La compensazione ope legis delle spese nel caso di cessazione della materia del contendere, rendendo inoperante quel principio, si traduce, dunque, in un ingiustificato privilegio per la parte che pone in essere un comportamento (il ritiro dell’atto, nel caso dell’amministrazione, o l’acquiescenza alla pretesa tributaria, nel caso del contribuente) di regola determinato dal riconoscimento della fondatezza delle altrui ragioni, e, corrispondentemente, in un del pari ingiustificato pregiudizio per la controparte, specie quella privata, obbligata ad avvalersi, nella nuova disciplina del processo tributario, dell’assistenza tecnica di un difensore e, quindi, costretta a ricorrere alla mediazione (onerosa) di un professionista abilitato alla difesa in giudizio.

L’intrinseca irragionevolezza della norma, in quanto riferita all’ipotesi di ritiro dell’atto impugnato, che ricorre nel giudizio a quo, emerge del resto con particolare evidenza anche nel confronto con la disciplina prevista per l’ipotesi di annullamento o riforma dell’atto, in via di autotutela, nel corso del processo amministrativo, avente analoga natura impugnatoria. L’art. 23, settimo comma, della legge 6 dicembre 1971, n. 1034 (Istituzione dei tribunali amministrativi regionali), dispone infatti, in tal caso, che «il tribunale amministrativo regionale dà atto della cessata materia del contendere e provvede sulle spese», anche, ovviamente, dichiarandone la compensazione qualora ne ricorrano i presupposti.

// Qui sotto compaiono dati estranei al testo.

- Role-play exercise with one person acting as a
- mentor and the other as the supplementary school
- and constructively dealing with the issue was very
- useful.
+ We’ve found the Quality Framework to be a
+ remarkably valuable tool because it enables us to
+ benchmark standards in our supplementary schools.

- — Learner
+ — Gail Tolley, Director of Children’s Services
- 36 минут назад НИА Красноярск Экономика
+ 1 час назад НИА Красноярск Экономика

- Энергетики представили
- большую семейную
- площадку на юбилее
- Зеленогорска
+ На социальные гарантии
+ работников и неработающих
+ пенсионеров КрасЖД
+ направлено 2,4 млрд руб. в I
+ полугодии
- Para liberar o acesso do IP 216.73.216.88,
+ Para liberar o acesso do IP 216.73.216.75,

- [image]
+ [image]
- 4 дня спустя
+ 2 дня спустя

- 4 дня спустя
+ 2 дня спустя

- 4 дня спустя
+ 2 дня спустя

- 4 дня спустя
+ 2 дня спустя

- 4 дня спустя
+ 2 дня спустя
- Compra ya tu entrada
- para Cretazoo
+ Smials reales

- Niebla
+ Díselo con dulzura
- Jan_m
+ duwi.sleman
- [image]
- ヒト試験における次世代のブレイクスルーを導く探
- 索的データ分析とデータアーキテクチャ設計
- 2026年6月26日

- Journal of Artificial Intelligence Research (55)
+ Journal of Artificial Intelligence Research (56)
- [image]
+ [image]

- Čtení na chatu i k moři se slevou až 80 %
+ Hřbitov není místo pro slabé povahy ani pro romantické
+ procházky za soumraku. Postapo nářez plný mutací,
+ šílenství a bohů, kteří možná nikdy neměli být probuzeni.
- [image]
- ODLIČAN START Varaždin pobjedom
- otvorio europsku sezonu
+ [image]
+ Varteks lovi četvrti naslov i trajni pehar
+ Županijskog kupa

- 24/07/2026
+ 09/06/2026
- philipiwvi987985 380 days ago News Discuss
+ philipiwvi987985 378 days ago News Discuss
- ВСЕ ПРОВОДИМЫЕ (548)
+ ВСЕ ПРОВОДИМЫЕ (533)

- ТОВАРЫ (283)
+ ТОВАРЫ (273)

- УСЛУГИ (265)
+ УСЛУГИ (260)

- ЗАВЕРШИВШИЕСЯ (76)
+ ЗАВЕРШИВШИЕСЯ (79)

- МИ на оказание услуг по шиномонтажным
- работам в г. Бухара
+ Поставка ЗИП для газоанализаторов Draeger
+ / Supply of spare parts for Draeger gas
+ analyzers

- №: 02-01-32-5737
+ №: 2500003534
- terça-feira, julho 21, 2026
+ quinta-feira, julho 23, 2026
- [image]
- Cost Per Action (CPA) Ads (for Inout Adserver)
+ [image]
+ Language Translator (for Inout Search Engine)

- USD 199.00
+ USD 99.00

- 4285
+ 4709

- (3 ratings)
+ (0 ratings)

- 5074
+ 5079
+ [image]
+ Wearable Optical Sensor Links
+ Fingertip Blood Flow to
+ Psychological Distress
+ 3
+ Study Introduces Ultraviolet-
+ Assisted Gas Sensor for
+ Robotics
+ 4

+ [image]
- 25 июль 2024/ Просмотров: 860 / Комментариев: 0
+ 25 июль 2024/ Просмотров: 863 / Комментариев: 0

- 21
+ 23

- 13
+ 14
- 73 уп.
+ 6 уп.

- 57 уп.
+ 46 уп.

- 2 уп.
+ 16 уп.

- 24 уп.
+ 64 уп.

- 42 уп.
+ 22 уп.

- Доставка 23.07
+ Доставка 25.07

3.– L’art. 46, comma 3, del decreto legislativo n. 546 del 1992 risulta in definitiva lesivo, sotto l’aspetto considerato, del principio di ragionevolezza, riconducibile all’art. 3 della Costituzione, e ne va di conseguenza dichiarata l’illegittimità costituzionale nella parte in cui si riferisce alle ipotesi – cui esclusivamente ha riguardo l’ordinanza di rimessione – di cessazione della materia del contendere diverse dai casi di definizione delle pendenze tributarie previsti dalla legge, dovendo, pertanto, in tali ipotesi la commissione tributaria pronunciarsi sulle spese ai sensi dell’art. 15, comma 1, del decreto legislativo n. 546 del 1992.

Resta assorbita ogni altra e diversa censura avanzata dal rimettente.

per questi motivi

LA CORTE COSTITUZIONALE

dichiara l’illegittimità costituzionale dell’art. 46, comma 3, del decreto legislativo 31 dicembre 1992, n. 546 (Disposizioni sul processo tributario in attuazione della delega al Governo contenuta nell’art. 30 della legge 30 dicembre 1991, n. 413), nella parte in cui si riferisce alle ipotesi di cessazione della materia del contendere diverse dai casi di definizione delle pendenze tributarie previsti dalla legge.

Così deciso in Roma, nella sede della Corte costituzionale, Palazzo della Consulta, il4 luglio 2005.

Depositata in Cancelleria il 12 luglio 2005.